William Raspberry

A call for U.S. action in Haiti







February 16, 2004
 

WASHINGTON — What should the United States do about Haiti? That Caribbean country, already the poorest in the Americas, is — again — on a mad dash to chaos. As of this writing, at least 47 people had been killed in violent demonstrations against the government of President Jean-Bertrand Aristide, and it was generally acknowledged that the majority of the protesters had voted for Aristide.


Government forces managed to forestall a major demonstration set for last week by erecting huge blazing barricades. But rebels remained in control of some eight towns, including Gonaives — significantly, the starting place for the 1985 uprising that led to the ouster of the dictator Jean-Claude “Baby Doc” Duvalier.


The government’s police force is ill-trained and poorly equipped, and there is no army because Aristide disbanded it for deposing him in 1991. He returned to Haiti from his American exile in 1994 with the aid of about 20,000 American troops, finished his term, then claimed victory in a re-election widely seen as corrupt.


Doing nothing, the Rev. Walter E. Fauntroy told me, is not an option. The president of the National Black Leadership Roundtable in Washington pointed out that the hordes of refugees certain to be headed for American shores may be the least of it.

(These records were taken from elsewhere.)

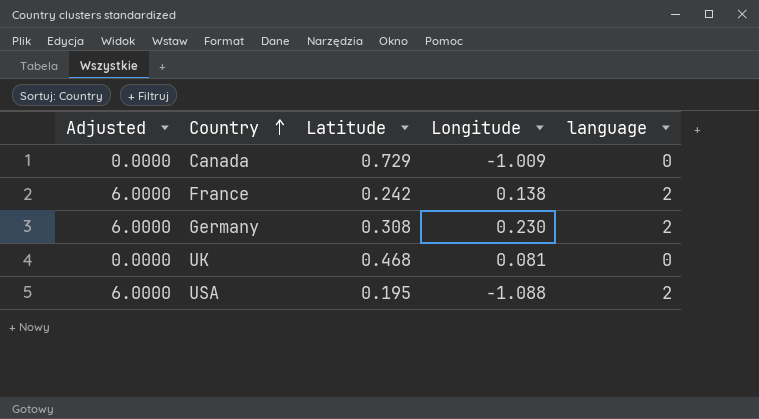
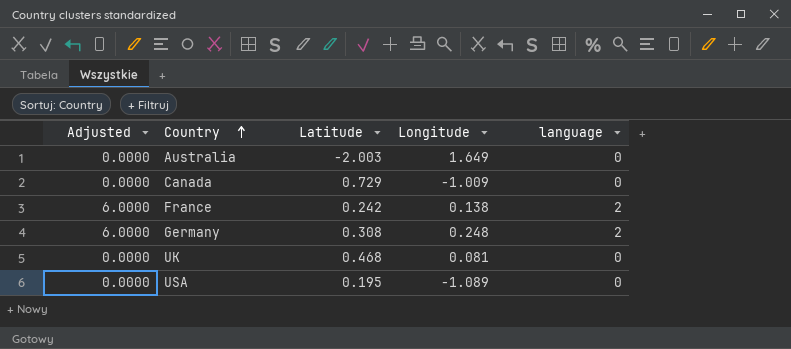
row Australia: none -> 0.0000 | -2.003 | 1.649 | 0
Germany | Longitude: 0.230 -> 0.248
USA | Adjusted: 6.0000 -> 0.0000
USA | Longitude: -1.088 -> -1.089
USA | language: 2 -> 0

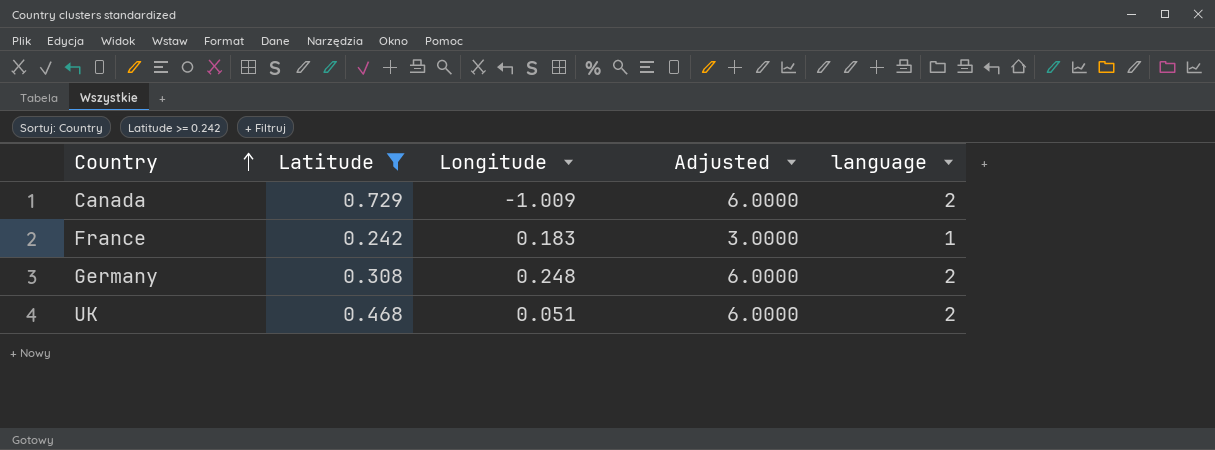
filter: none -> Latitude >= 0.242
column Adjusted | position: 1 -> 4
Canada | Adjusted: 0.0000 -> 6.0000
Canada | language: 0 -> 2
France | Longitude: 0.138 -> 0.183
France | Adjusted: 6.0000 -> 3.0000
France | language: 2 -> 1
UK | Longitude: 0.081 -> 0.051
UK | Adjusted: 0.0000 -> 6.0000
UK | language: 0 -> 2

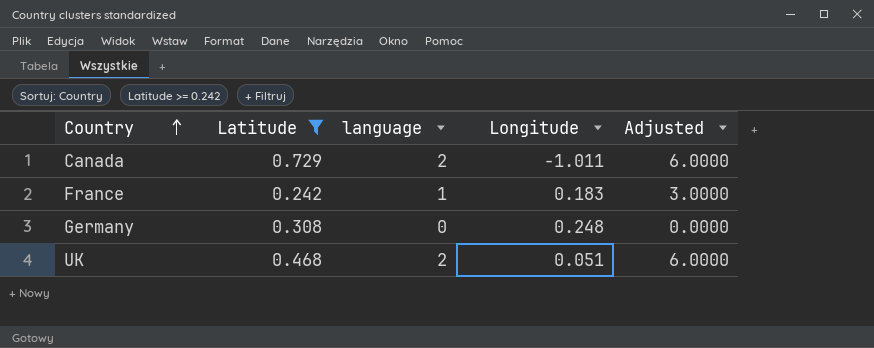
column language | position: 5 -> 3
Canada | Longitude: -1.009 -> -1.011
Germany | language: 2 -> 0
Germany | Adjusted: 6.0000 -> 0.0000

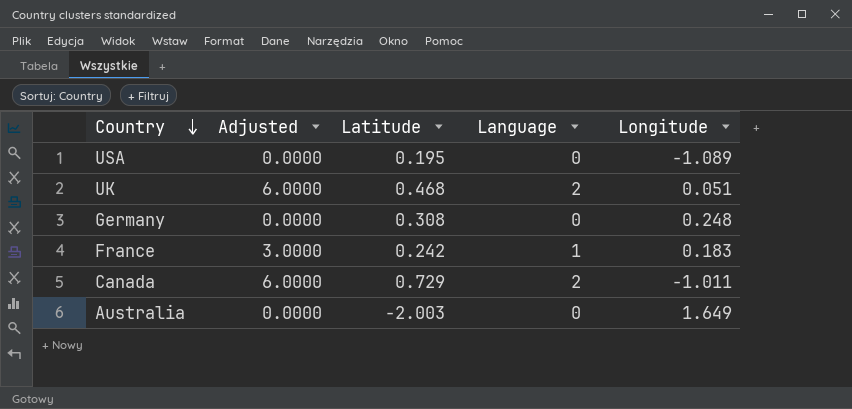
filter: Latitude >= 0.242 -> none
row order: Country ascending -> Country descending
column Adjusted | position: 5 -> 2
column name: language -> Language

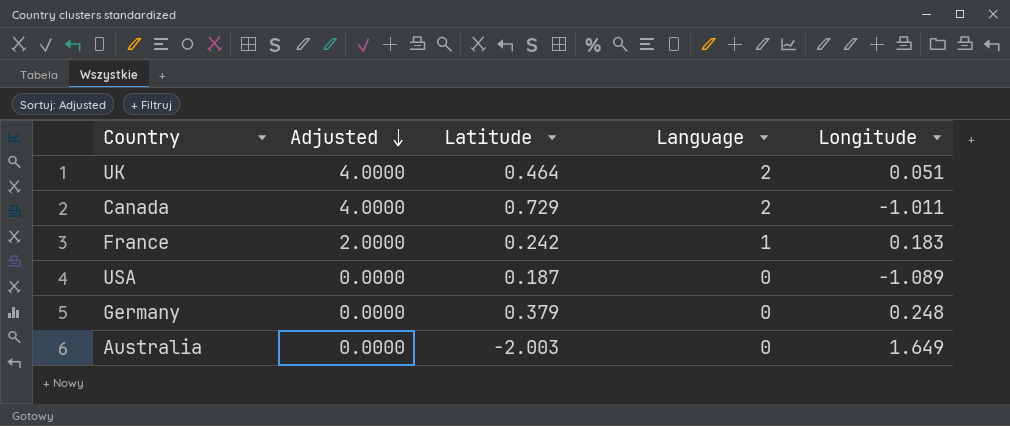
row order: Country descending -> Adjusted descending
column Adjusted | formula: [Language] * 3 -> [Language] * 2
UK | Latitude: 0.468 -> 0.464
USA | Latitude: 0.195 -> 0.187
Germany | Latitude: 0.308 -> 0.379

The corruption and instability of the island, he said, have encouraged organized crime, and Haiti now looms as a major trans-shipment point for illegal drugs bound for the United States and elsewhere. Unless the chaos can be headed off, he warned, Haiti’s problems will become the problems of the Americas.


What can we do? A refugee camp at Guantanamo Bay Naval Station in Cuba could handle 15,000-20,000 refugees, said a spokesman for the U.S. Southern Command Headquarters last week, outlining one short-term option. Or we could send the refugees back to Haiti, the moral equivalent of capturing people fleeing a blazing building and returning them to the fire.


And for the longer term? For several years now, Fauntroy has been advocating that America take eight specific steps, most of them dealing with ways of forcing the Haitian government to negotiate its way toward true democracy and strengthening a fledgling civil-society movement in the country. He has urged the United States to move against drug trafficking, to revoke visas and make arrests, and he has urged support for those groups — amazingly still operating in Haiti — who call for vastly increased transparency and accountability among Haiti’s leadership.


Unhappily, he says, we may have come to the time for his eighth step: establishing Aristide in comfortable exile.


“I used to believe that Aristide, being a priest and a man of God, would avoid the temptations of greed and power and violence,” said Fauntroy, himself a Baptist minister and a disciple of the Rev. Martin Luther King Jr. “My great disappointment is his willingness to use violence as a tool of intimidation and repression. We have a particular interest, because a Haitian society in disarray becomes prey to all the forces that destabilize us here in America. We can’t just stand and watch.


“In 1986, where there was a similar situation of crime and corruption and violence, we essentially offered Duvalier a nonviolent transfer to one of his villas in France, letting him take with him whom he would, and enough money to take care of him for the rest of his life.


“Perhaps it’s time we made a similar offer to Aristide. That, of course, won’t solve Haiti’s problems. But it might make a solution possible.”